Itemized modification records

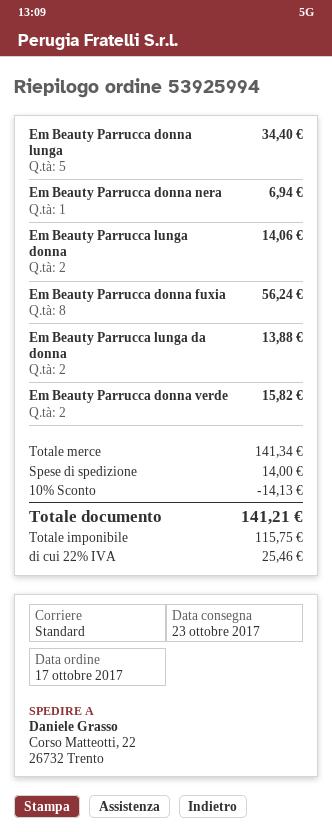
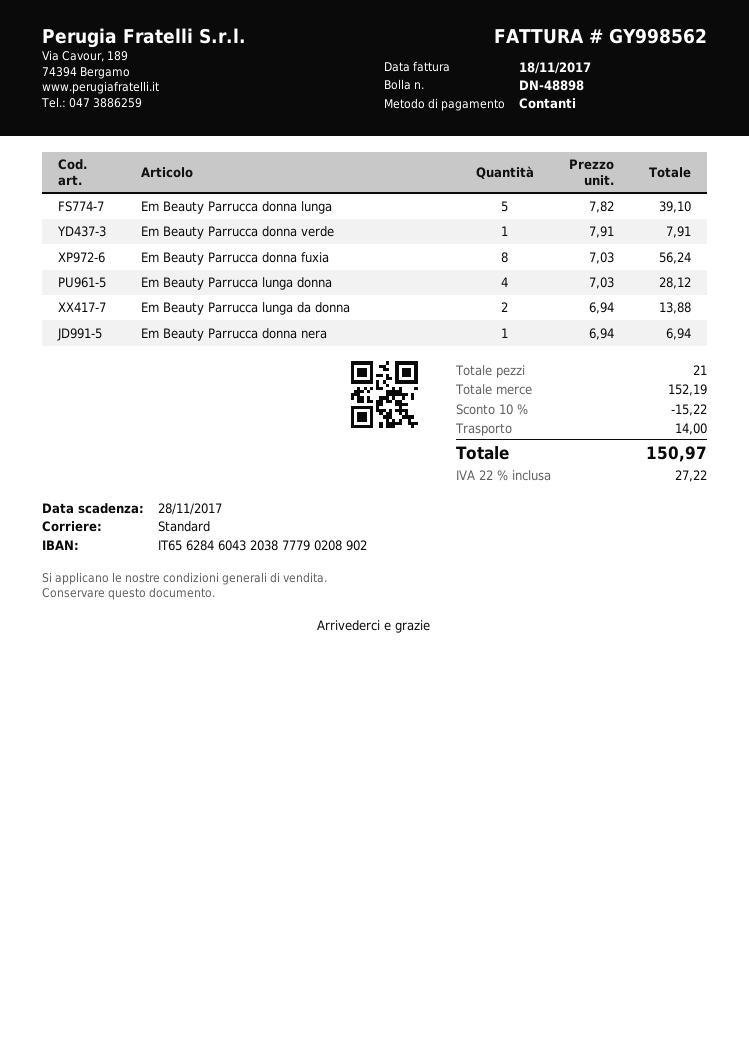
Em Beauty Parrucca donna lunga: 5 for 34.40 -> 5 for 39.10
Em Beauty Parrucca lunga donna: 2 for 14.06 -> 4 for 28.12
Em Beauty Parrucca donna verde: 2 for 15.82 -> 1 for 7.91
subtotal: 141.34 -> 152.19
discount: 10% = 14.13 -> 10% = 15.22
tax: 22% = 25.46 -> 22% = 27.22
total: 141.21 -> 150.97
* * *
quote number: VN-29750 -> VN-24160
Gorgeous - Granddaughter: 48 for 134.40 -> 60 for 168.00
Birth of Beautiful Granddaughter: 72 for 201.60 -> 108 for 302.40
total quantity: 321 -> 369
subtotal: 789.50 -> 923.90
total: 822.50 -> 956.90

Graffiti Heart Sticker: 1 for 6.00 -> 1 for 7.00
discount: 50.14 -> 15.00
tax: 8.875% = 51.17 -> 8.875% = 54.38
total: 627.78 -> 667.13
---
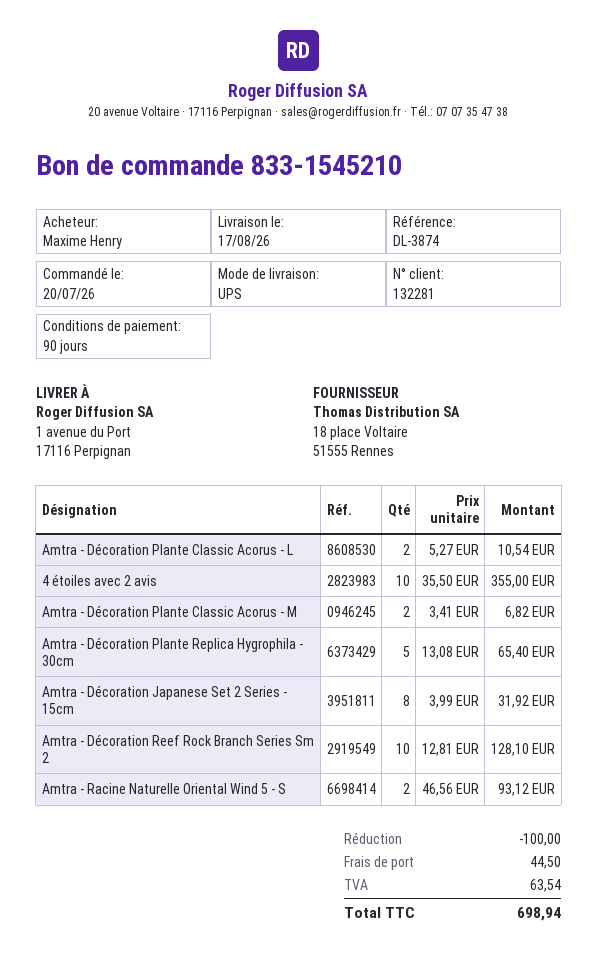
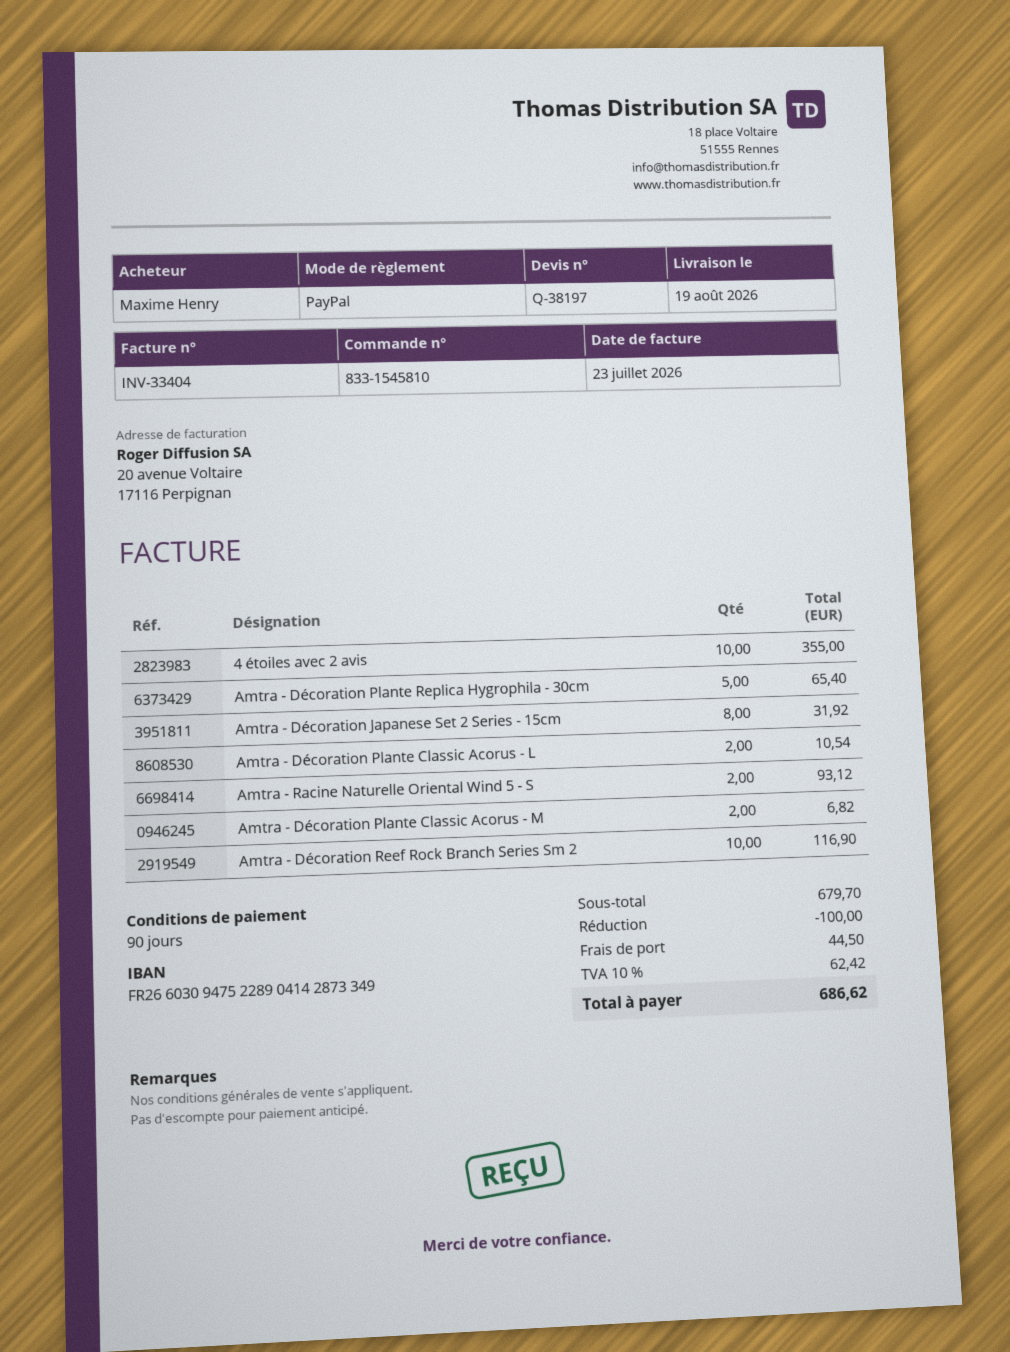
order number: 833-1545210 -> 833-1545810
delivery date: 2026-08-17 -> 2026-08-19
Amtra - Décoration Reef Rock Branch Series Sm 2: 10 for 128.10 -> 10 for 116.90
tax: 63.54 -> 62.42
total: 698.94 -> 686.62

* [PROBLEM REQUIREMENTS]: Return a word-for-word copy of the lines above from the one holding "Em Beauty Parrucca donna lunga: 5" through the one holding "total: 141.21 -> 150.97", with both of them included and nothing besides.

* [SOLUTION TO THIS TASK]:
Em Beauty Parrucca donna lunga: 5 for 34.40 -> 5 for 39.10
Em Beauty Parrucca lunga donna: 2 for 14.06 -> 4 for 28.12
Em Beauty Parrucca donna verde: 2 for 15.82 -> 1 for 7.91
subtotal: 141.34 -> 152.19
discount: 10% = 14.13 -> 10% = 15.22
tax: 22% = 25.46 -> 22% = 27.22
total: 141.21 -> 150.97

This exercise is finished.